Altered vitamin D metabolism is involved in the dysregulation of γδT cell function and their crosstalk with trophoblasts in recurrent pregnancy loss

• Published in: American journal of reproductive immunology (1989) Vol. 89; no. 6; pp. e13581 - n/a
• Main Authors: Xu, Qian‐Han, Muyayalo, Kahindo P., Zhang, Yu‐Jing, Wang, Huan, Lin, Xin‐Xiu, Liao, Ai‐Hua
• Format: Journal Article
• Language: English
• Published: Denmark Wiley Subscription Services, Inc 01.06.2023
• Subjects: Abortion, Habitual - metabolism; Cell differentiation; Cell migration; Cell proliferation; Decidua; Decidua - metabolism; Female; Fetuses; Forkhead Transcription Factors - metabolism; Foxp3 protein; Gene expression; Humans; Inflammation; Lymphocytes T; maternal–fetal interface; Metabolism; Phenotypes; Pregnancy; recurrent pregnancy loss; RNA, Messenger - metabolism; Transcription factors; trophoblast; Trophoblasts; Trophoblasts - metabolism; Vitamin D; Vitamin D - metabolism; Vitamin D receptors; Vitamin deficiency; Vitamins; γδT cell; γδT cell; maternal-fetal interface; trophoblast; vitamin D; recurrent pregnancy loss
• ISSN: 1046-7408; 1600-0897; 1600-0897
• DOI: 10.1111/aji.13581

Background Recurrent pregnancy loss (RPL) is a common disease characterized by immune dysfunction and vitamin D deficiency. This study aimed to investigate vitamin D metabolism and γδT cell phenotypes at the maternal–fetal interface in women with early normal pregnancy (NP) and RPL and to determine the effects of vitamin D on the functions of γδT cells and their crosstalk with trophoblasts. Methods The levels of 25‐(OH)VD3, the expression of vitamin D metabolic enzymes in the villi, and the proportion of γδT cells in the decidua were detected in women with NP and RPL. After treatment with different concentrations of vitamin D, the mRNA expression of the vitamin D receptor (VDR), cytokines, and transcription factors were detected in Vδ2+γδT cells. In addition, the proliferation, migration, and invasion of HTR‐8/SVneo trophoblasts were determined by coculturing them with vitamin D‐treated Vδ2+γδT cells and their supernatants. Results In women with RPL, the level of 25‐(OH)VD3 in the villi was increased; however, that of CYP27B1 (enzyme converting 25‐(OH)VD3 into 1,25‐(OH)2VD3) was decreased.
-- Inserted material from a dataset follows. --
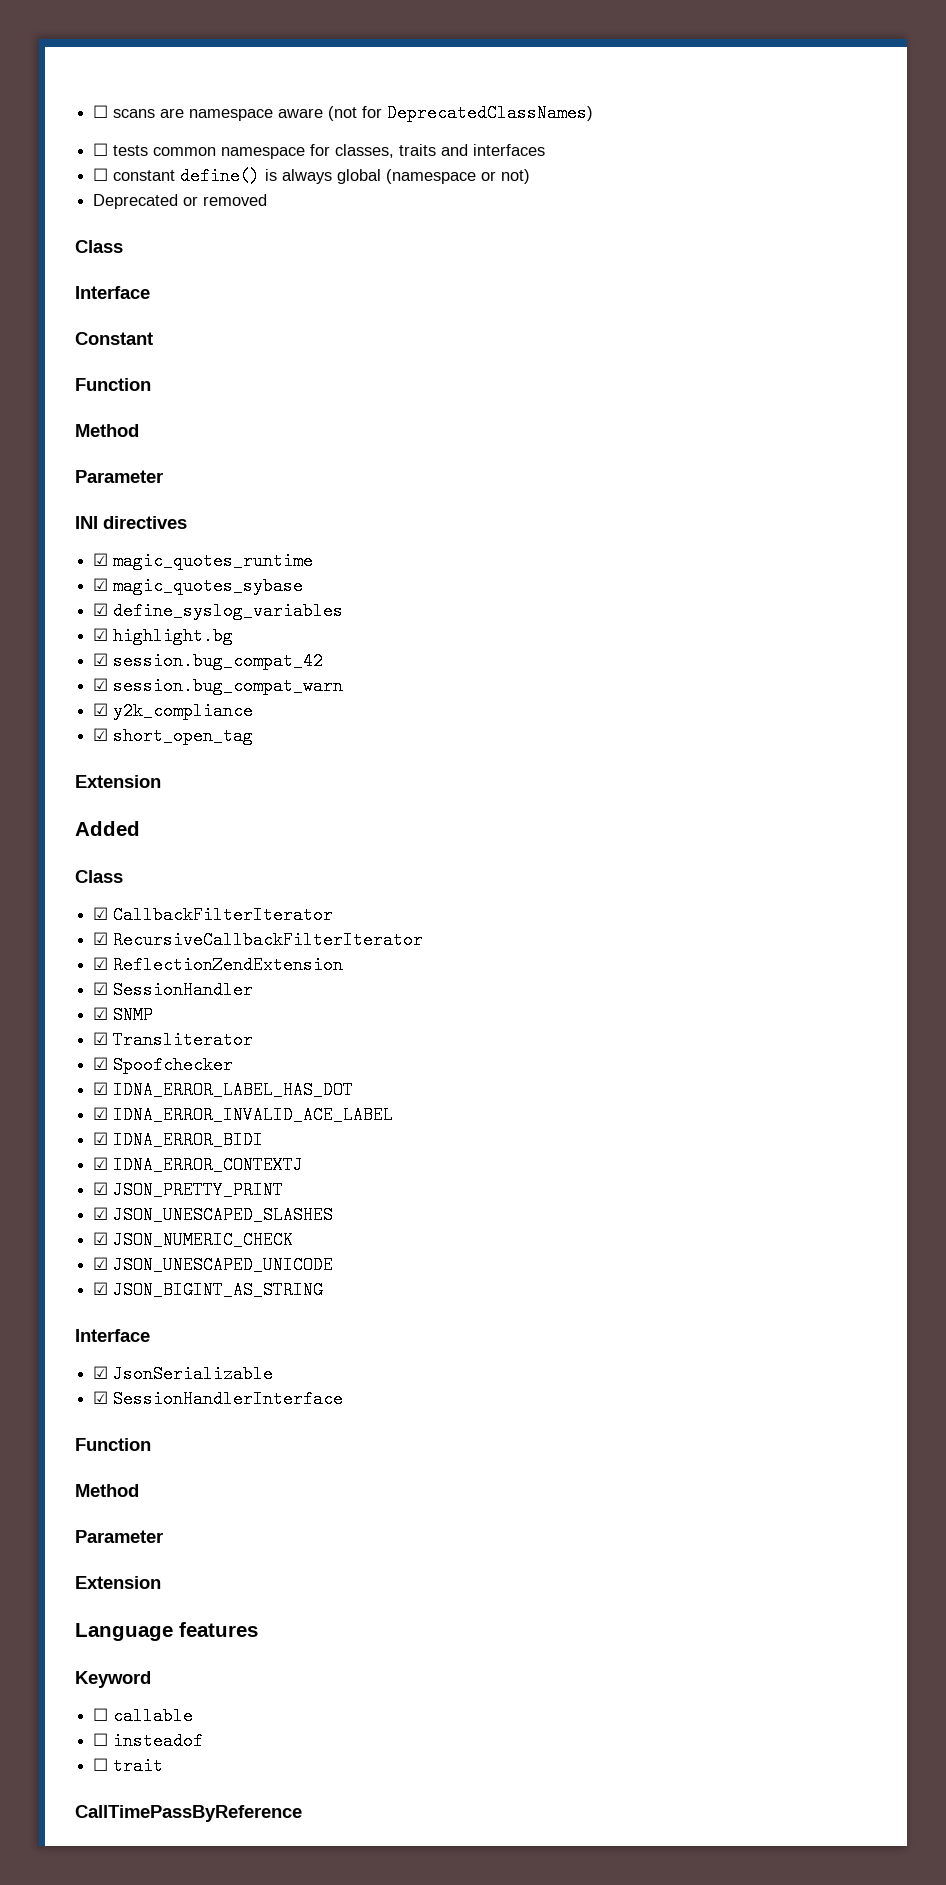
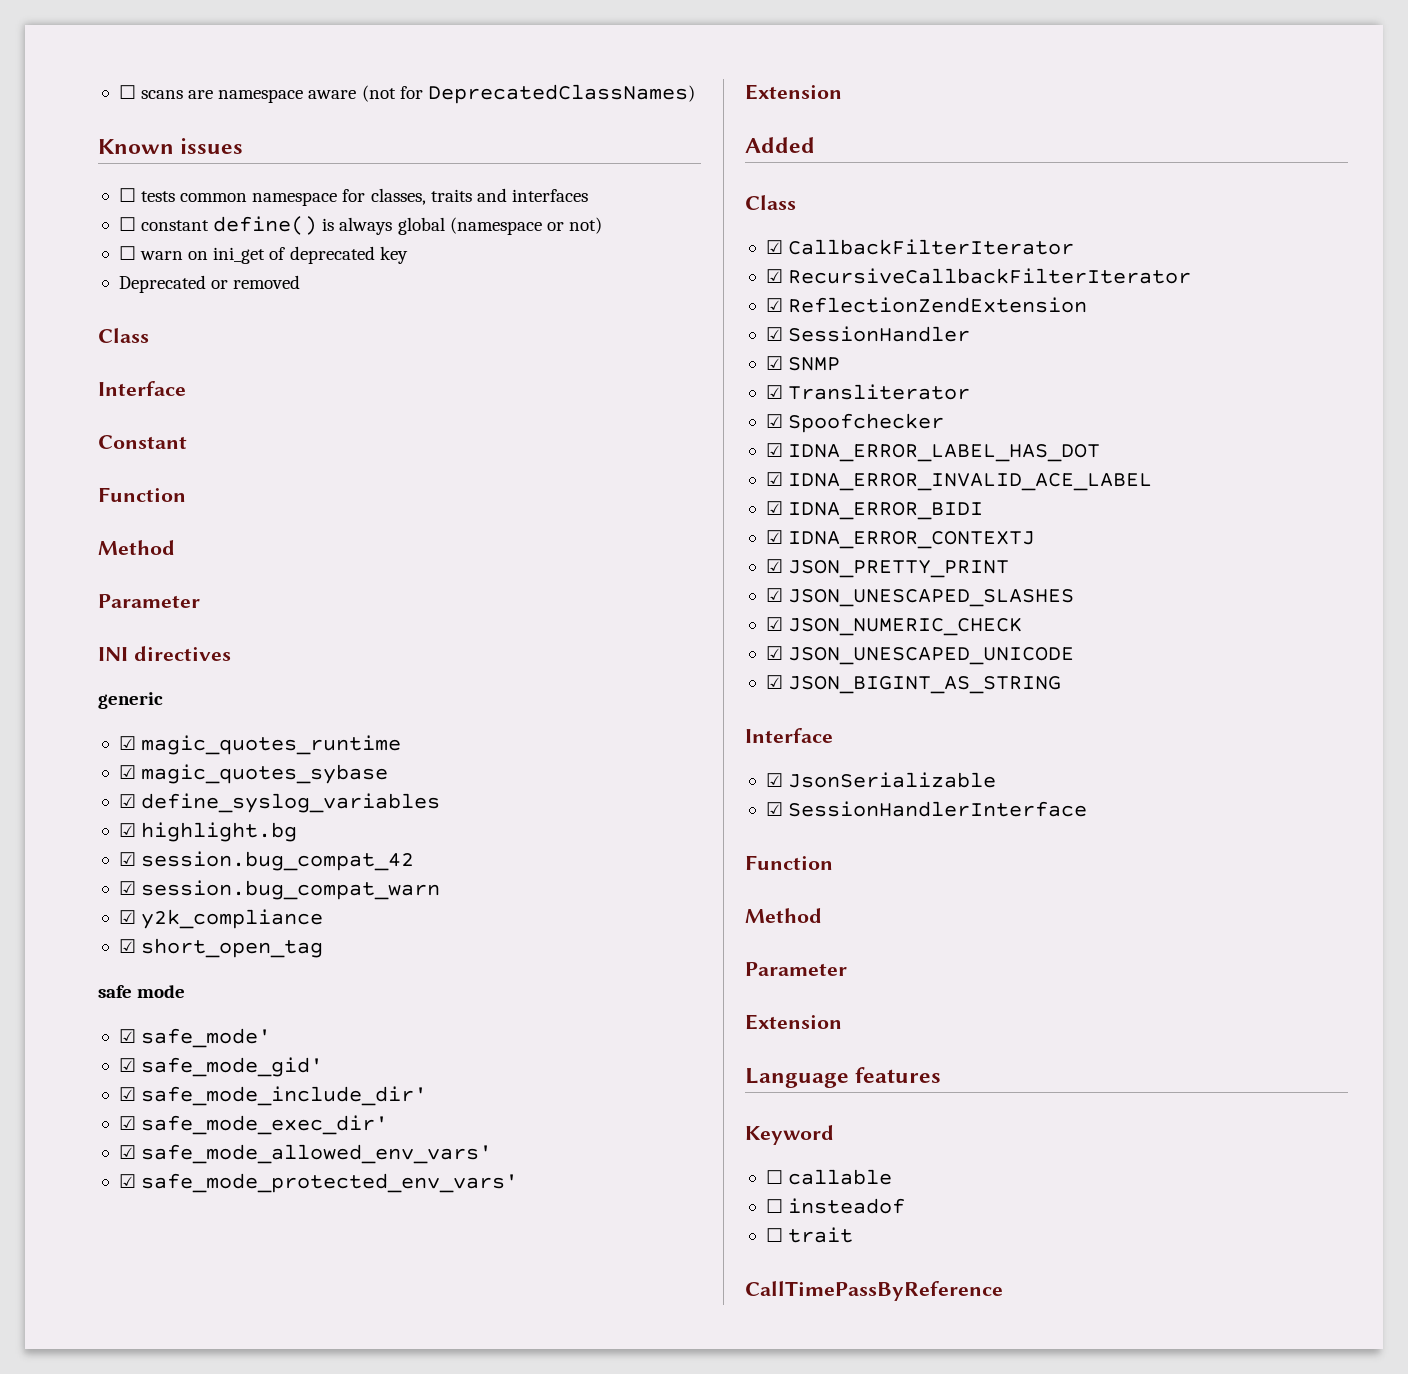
(594, 113) none -> [98,138,244,154] // Known issues
(531, 176) none -> [118,246,408,264] // ☐ warn on ini_get of deprecated key
(187, 522) none -> [98,692,163,709] // generic
(254, 736) none -> [98,985,186,998] [118,1028,272,1048] [118,1057,324,1077] [118,1086,428,1106] [118,1115,389,1135] [118,1144,493,1164] [118,1173,519,1193] // safe mode // ☑ safe_mode' // ☑ safe_mode_gid' // ☑ safe_mode_include_dir' // ☑ safe_mode_exec_dir' // ☑ safe_mode_allowed_env_vars' // ☑ safe_mode_protected_env_vars'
In addition, the proportion of Vδ2+γδT cells increased, whereas that of Foxp3+Vδ2+γδT cells decreased in the decidua of women with RPL. An in vitro study showed that vitamin D increased the expression of VDR mRNA and Foxp3, but decreased the expression of IFN‐γ mRNA, in Vδ2+γδT cells. Finally, vitamin D‐treated Vδ2+γδT cells promoted trophoblast migration and invasion. Conclusions Abnormal vitamin D metabolism and γδT cell proportions were present at the maternal‐fetal interface in women with RPL. Under normal pregnancy conditions, vitamin D can induce the differentiation of decidual Vδ2+γδT cells toward an anti‐inflammatory phenotype (Treg‐like γδT cells) and modulate the crosstalk between Vδ2+γδT cells and trophoblasts.